Civic parties get mixed reviews elsewhere

City of Ottawa

City of Ottawa

Our Ottawa hopes to fill a handful of seats on city council in the October elections.

Our Ottawa, the political party that isn’t, wants to change city council for the better.

While relatively little is known about this group and the specifics of its organization, other Canadian municipalities have experienced partisan politics, some for the better, some for the worse. Quebec and British Columbia have political parties at the municipal level.

Henry Aubin, a columnist for the Montreal Gazette, says political parties work at the provincial and federal levels because parties have different points of view. At the municipal level, major parties hardly diverge in their opinions. Aubin says this makes membership in Montreal’s two main parties, Union Montreal and Vision Montreal, practically interchangeable.

Karim Boulos, a former Montreal city councillor, agrees. “At a municipal level, it doesn’t make sense because the war in Afghanistan is one issue, garbage is another. You can’t talk about ideology when it comes to garbage.”

Municipal hegemony also makes it difficult for smaller parties and independent candidates to get elected to city council. This has been a problem for left-wing parties trying to gain power in Montreal.

“The leftist party has only had power for eight years in the last century. Then it’s tweedledee and tweedledum,” Aubin says, referring to the handing off of power between Montreal’s two major parties.

An 11-member executive committee, handpicked by the mayor, makes decisions on behalf of the ruling party in Montreal. “They’ll decide how to deal with everything from a juicy contract to a zoning change,” Aubin says. He adds that city council is centralized because a few people dictate the decisions of the party in power.

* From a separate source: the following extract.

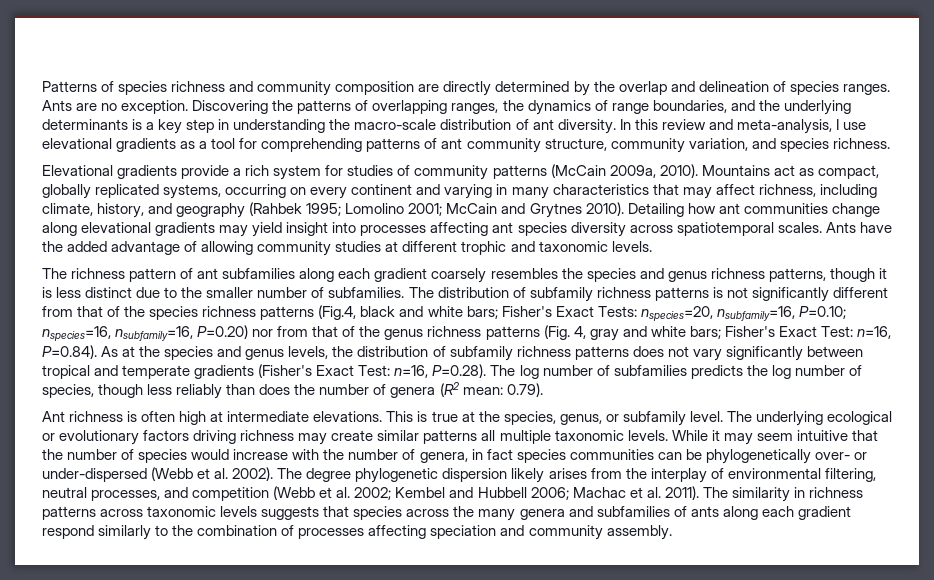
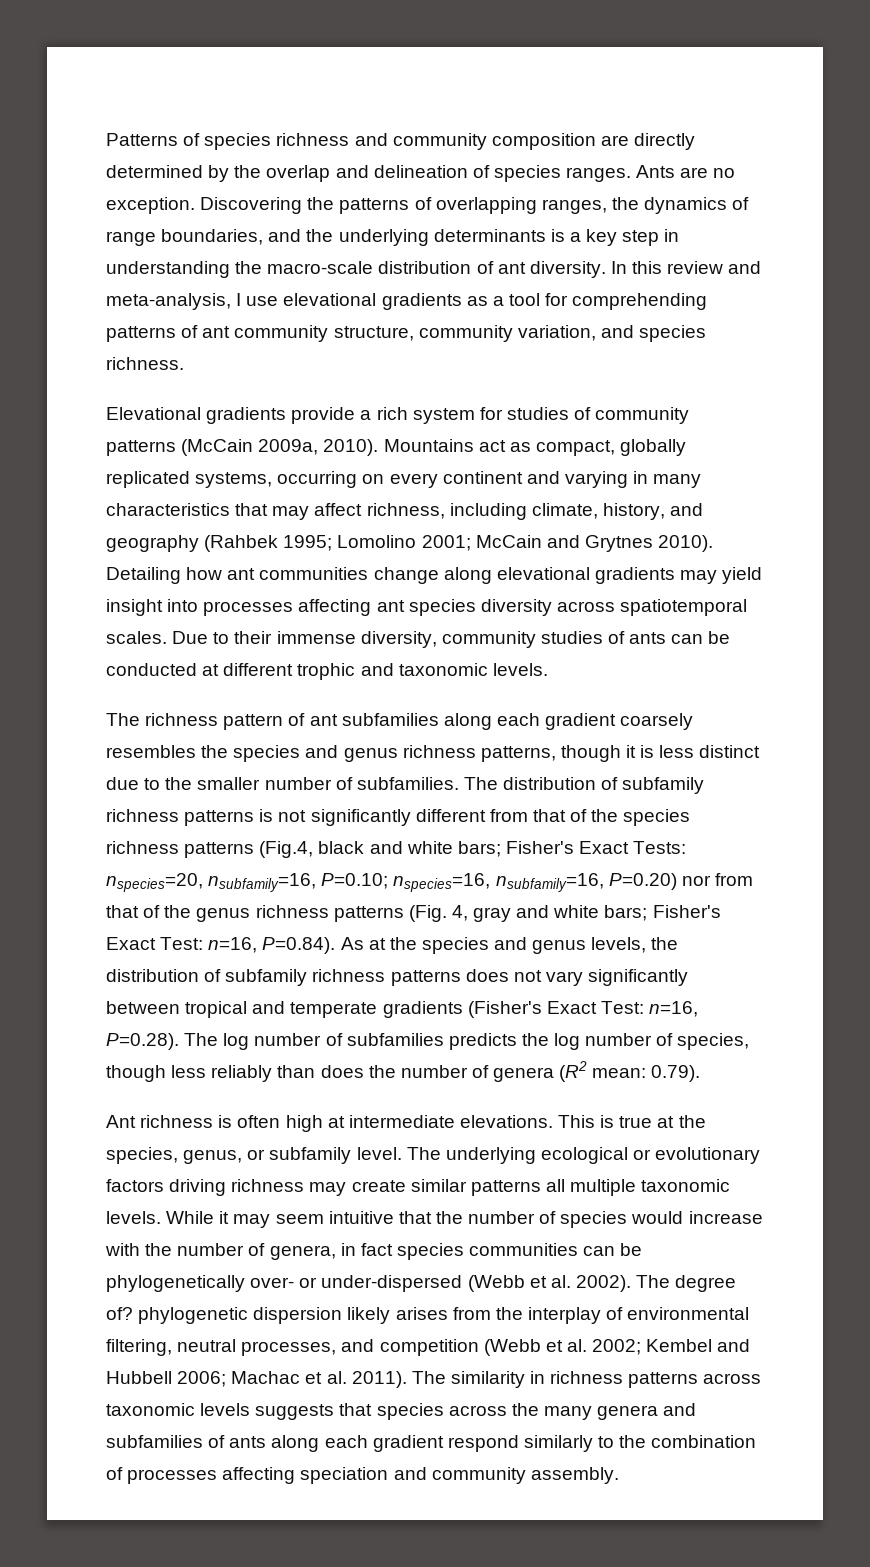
- Ants have the added advantage of allowing community studies at different trophic and taxonomic levels.
+ Due to their immense diversity, community studies of ants can be conducted at different trophic and taxonomic levels.
- The degree phylogenetic dispersion likely arises from the interplay of environmental filtering, neutral processes, and competition (Webb et al. 2002; Kembel and Hubbell 2006; Machac et al. 2011).
+ The degree of? phylogenetic dispersion likely arises from the interplay of environmental filtering, neutral processes, and competition (Webb et al. 2002; Kembel and Hubbell 2006; Machac et al. 2011).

Municipal systems such as Ottawa’s, where there are no political parties, may be better suited to making meaningful decisions on behalf of citizens, Aubin says.

This is because councillors must convince each other that certain decisions are better than others, and no one is told how to vote.

“In Toronto, everyone is independent. The mayor has to go out and convince everyone about the rightness of his decision. If you have to convince everyone, instead of telling them how to vote, you get better decision making,” he says.

But Andrea Reimer, a city councillor and member of ruling party Vision Vancouver, says the mayor in a political system is ensured support from his executive committee, so citizens will see the policies they voted for come to fruition. “[In other cities], mayoral candidates can have those strong platforms, but then they have to go shop around for support.

And in the case of Mayor David Miller, he didn’t seem to have that support. So then the public doesn’t get what they paid for, figuratively speaking.”

Party politics matter in a municipal context, Reimer says.

They ensure city councillors are held accountable if they don’t uphold the platform their constituents voted for.

“My sense of having a formal political party where people know who is working with who is actually a big advantage for the public…because they know what they’re buying into when they go into the elections.”

Still, Boulos believes politics have no place in local governance, which should aim to cater to citizens’ needs quickly and efficiently. “When there’s a crack in the sidewalk or when the garbage is not picked up, or the recycling is late, you feel it directly and immediately,” he says.

Boulos left municipal politics when he realized a single party could not meet the diverse needs of people in his city.

“I didn’t understand why somebody halfway across town, with a very different demographic, and different everything, needed to agree or disagree with my position on something. I don’t know his or her reality, they don’t know mine.”

Aubin and Boulos say Montreal political parties have proven to be corrupt money-making “machines,” rather than vehicles for change and ideas. “The two main parties here are just glorified vacuum cleaners for sucking up money from contractors,” Aubin says.

Money donated to mayoral candidates comes from people who will benefit from a given party’s platform, Boulos explains.

“The amount of money it takes for the mayor to be seen in every borough, all the PR, all the TV, the bus shelters and all that other nonsense, ends up costing a lot of money…Where do you raise money? These contractors, these promoters and these construction people that are giving money through their friends and family, presumably in exchange for favours.”

But Reimer says Vancouver has yet to experience such underhanded behaviour in the municipal system. She says campaign financing must balance governance and electoral policy in any municipal system.

To combat shady campaign financing, she suggests Montreal re-assess whether its municipal governance and electoral systems are truly suited to the city and its people.

“In British Columbia, we’ve had these big debates about how we should be doing provincial elections. And the number one complaint is that parties have too much power. If that’s the complaint, then that’s not the election system, that’s the governance system.”